Raw data ::
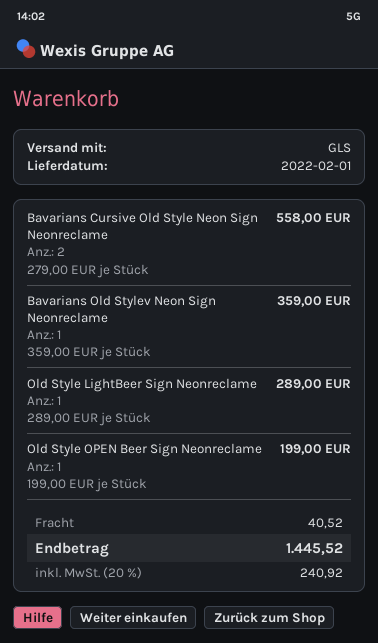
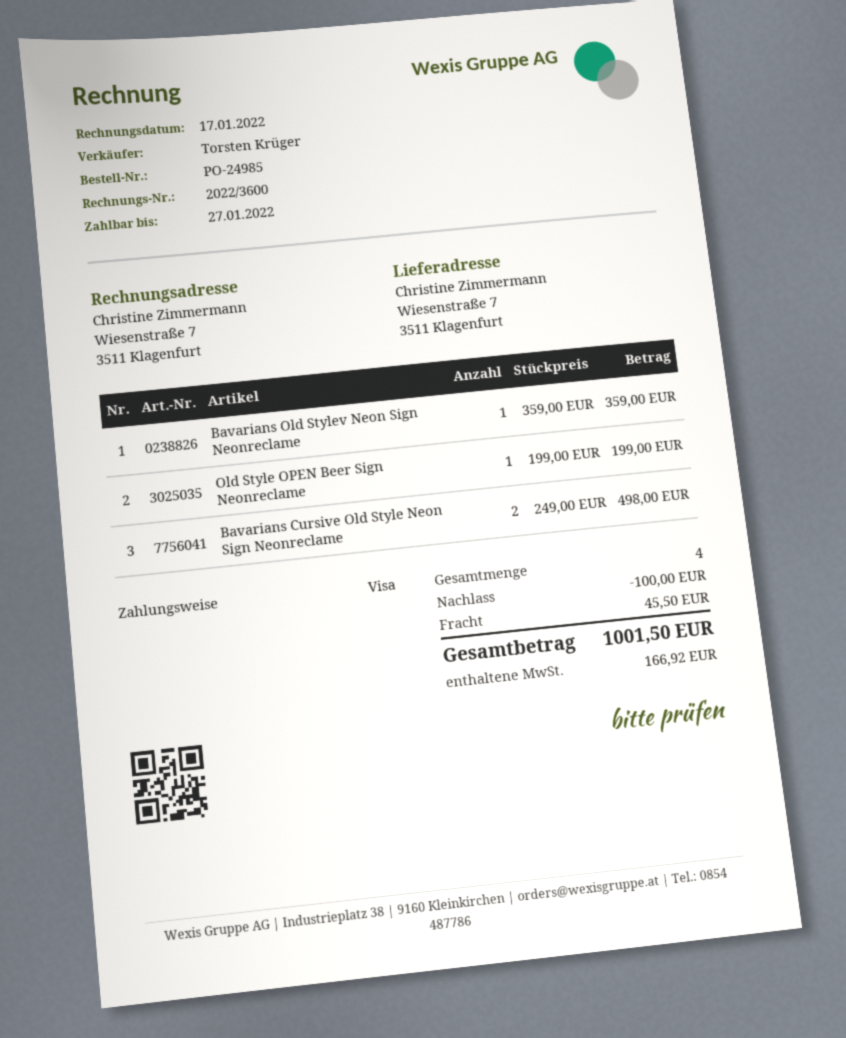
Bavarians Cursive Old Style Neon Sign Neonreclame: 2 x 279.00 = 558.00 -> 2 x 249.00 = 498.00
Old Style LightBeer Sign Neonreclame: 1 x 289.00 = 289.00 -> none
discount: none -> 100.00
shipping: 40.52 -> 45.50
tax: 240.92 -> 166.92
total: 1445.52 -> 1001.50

Requirement ::
When you print the entries, keep every line exactly as it is and drop the pictures.

Written solution ::
Bavarians Cursive Old Style Neon Sign Neonreclame: 2 x 279.00 = 558.00 -> 2 x 249.00 = 498.00
Old Style LightBeer Sign Neonreclame: 1 x 289.00 = 289.00 -> none
discount: none -> 100.00
shipping: 40.52 -> 45.50
tax: 240.92 -> 166.92
total: 1445.52 -> 1001.50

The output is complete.